Dwarka is considered as the first capital of Gujarat. The name literally means gateway. Dwarka has also been referred to throughout its history as "Mokshapuri", "Dwarkamati", and "Dwarkavati". It is mentioned in the ancient epic period of the Mahabharata. According to legend, Krishna settled here after he defeated and killed his uncle Kamsa at Mathura. This mythological account of Krishna's migration to Dwarka from Mathura is closely associated with the culture of Gujarat. Krishna is also said to have reclaimed 12 yojanas or 96 km2 of land from the sea to create Dwarka.

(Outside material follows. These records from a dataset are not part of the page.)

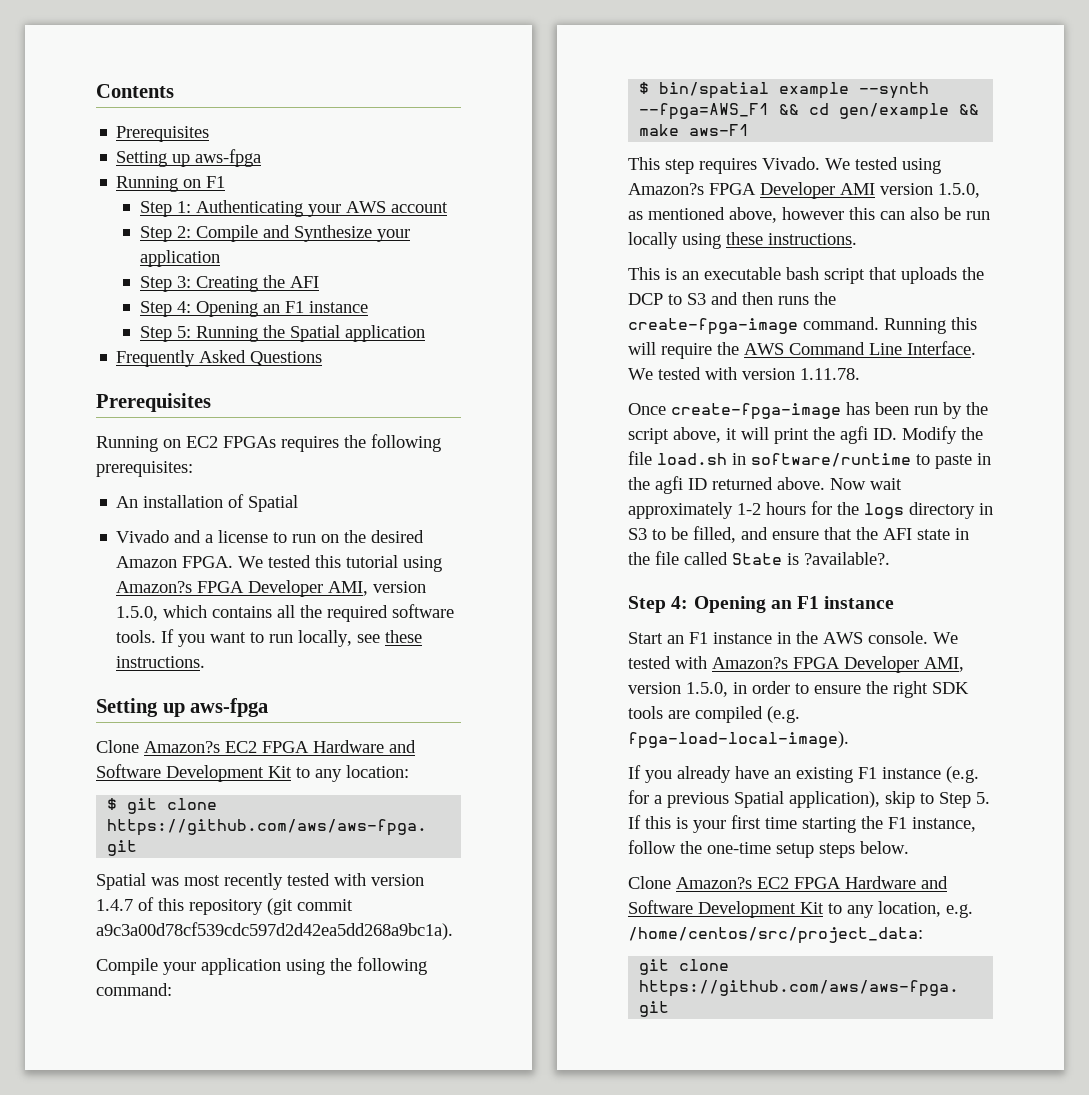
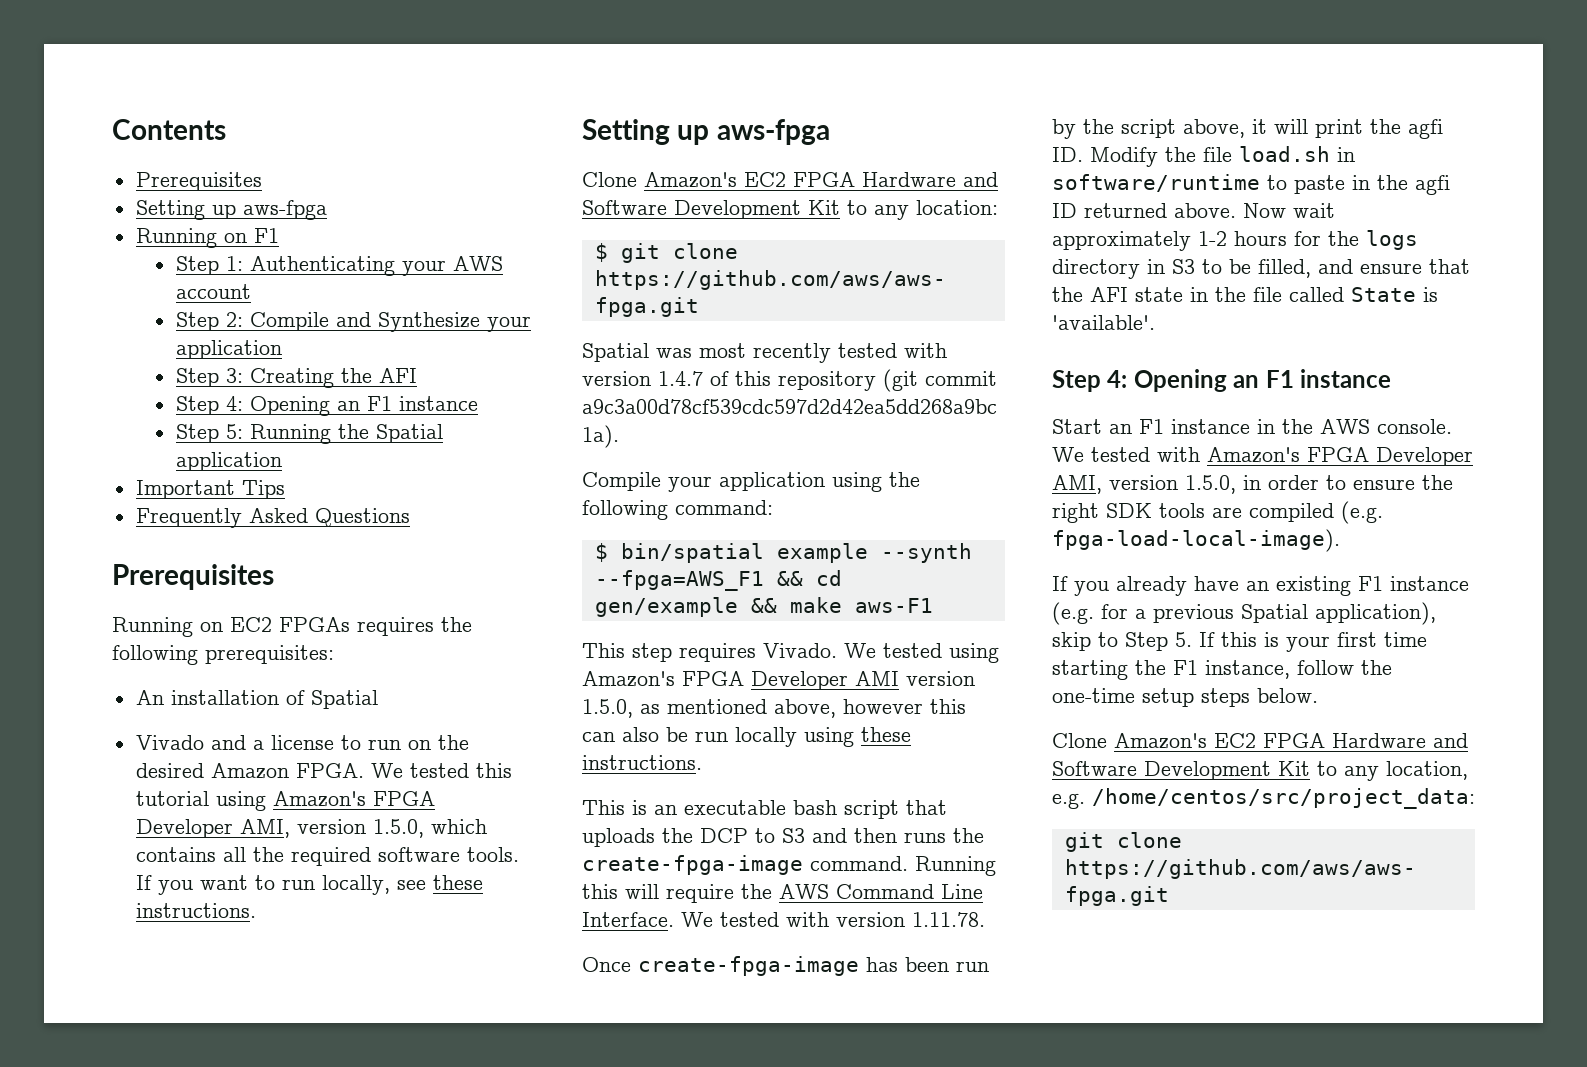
(425, 333) none -> [135,480,285,499] // Important Tips
[116,581,193,593] Amazon?s -> [272,791,366,807] Amazon's
[144,741,220,753] Amazon?s -> [644,172,737,188] Amazon's
[628,183,704,195] Amazon?s -> [582,671,675,687] Amazon's
[804,552,890,565] ?available?. -> [1052,315,1155,330] 'available'.
[712,657,788,669] Amazon?s -> [1207,447,1300,463] Amazon's
[676,877,752,889] Amazon?s -> [1114,733,1207,749] Amazon's

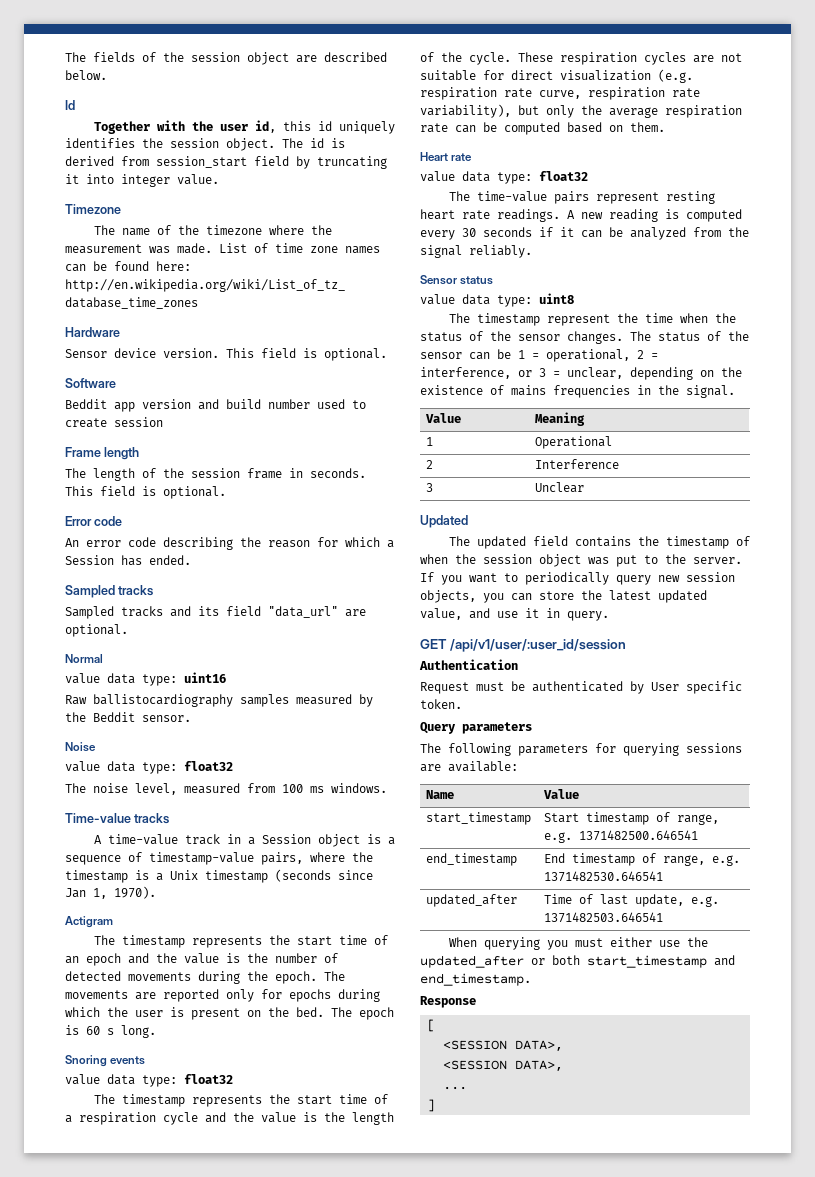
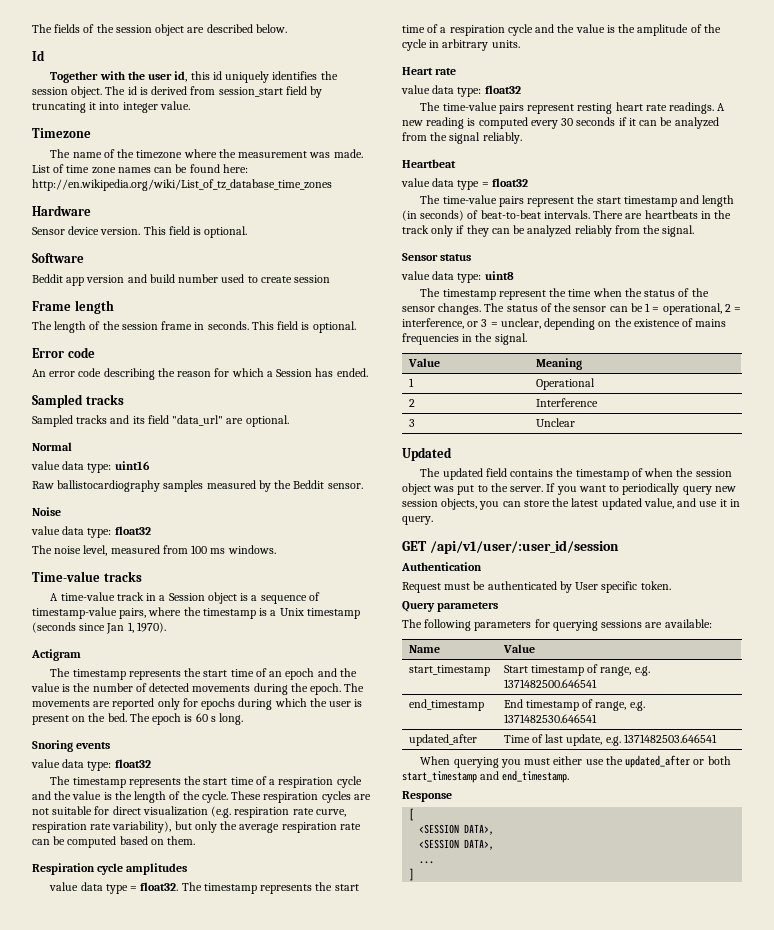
(665, 127) none -> [32,863,188,875] [49,882,359,894] [402,24,721,36] [402,39,520,51] // Respiration cycle amplitudes // value data type = float32. The timestamp represents the start time of a respiration cycle and the value is the amplitude of the cycle in arbitrary units.
(532, 251) none -> [402,159,456,168] [401,178,528,190] [420,195,735,207] [402,210,732,221] [402,225,695,237] // Heartbeat // value data type = float32 // The time-value pairs represent the start timestamp and length (in seconds) of beat-to-beat intervals. There are heartbeats in the track only if they can be analyzed reliably from the signal.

Archaeological findings suggest the original temple Dwarkadhish Temple dedicated to Krishna was built in 200 BCE at the earliest. The temple was rebuilt and enlarged in the 15th–16th century. The temple is also the location of Dwaraka maţha, also called Sharada Matha/Peeth and "western peeth", one of the four peeths (Sanskrit: "religious center") established by Adi Shankaracharya. As an important pilgrimage centre for Hindus, Dwarka has several notable temples, including Rukmini Devi Temple, Gomti Ghat, and Bet Dwarka. There is also a lighthouse at the land end point of Dwarka.

===Archaeology===
Archaeological investigations at Dwarka, both on shore and offshore in the Arabian Sea, have been performed by the Archaeological Survey of India. The first investigations carried out on land in 1963 revealed many artefacts. Excavations done at two sites on the seaward side of Dwarka brought to light submerged settlements, a large stone-built jetty, and triangular stone anchors with three holes. The settlements are in the form of exterior and interior walls, and fort bastions. From the typological classification of the anchors it is inferred that Dwarka had flourished as a port during the period of the Middle kingdoms of India. Coastal erosion was probably the cause of the destruction of what was an ancient port. Another excavation near Dwarkadhish temple took place which have yielded a shrine dedicated to Vishnu from 9th century CE, furthermore excavation were conducted which yielded a settlement from 1st century BCE another excavation was conducted in the site for the antiquity of the town, have yielded a settlement probably contemporary to Mahabharata dated around 2nd millennium BCE.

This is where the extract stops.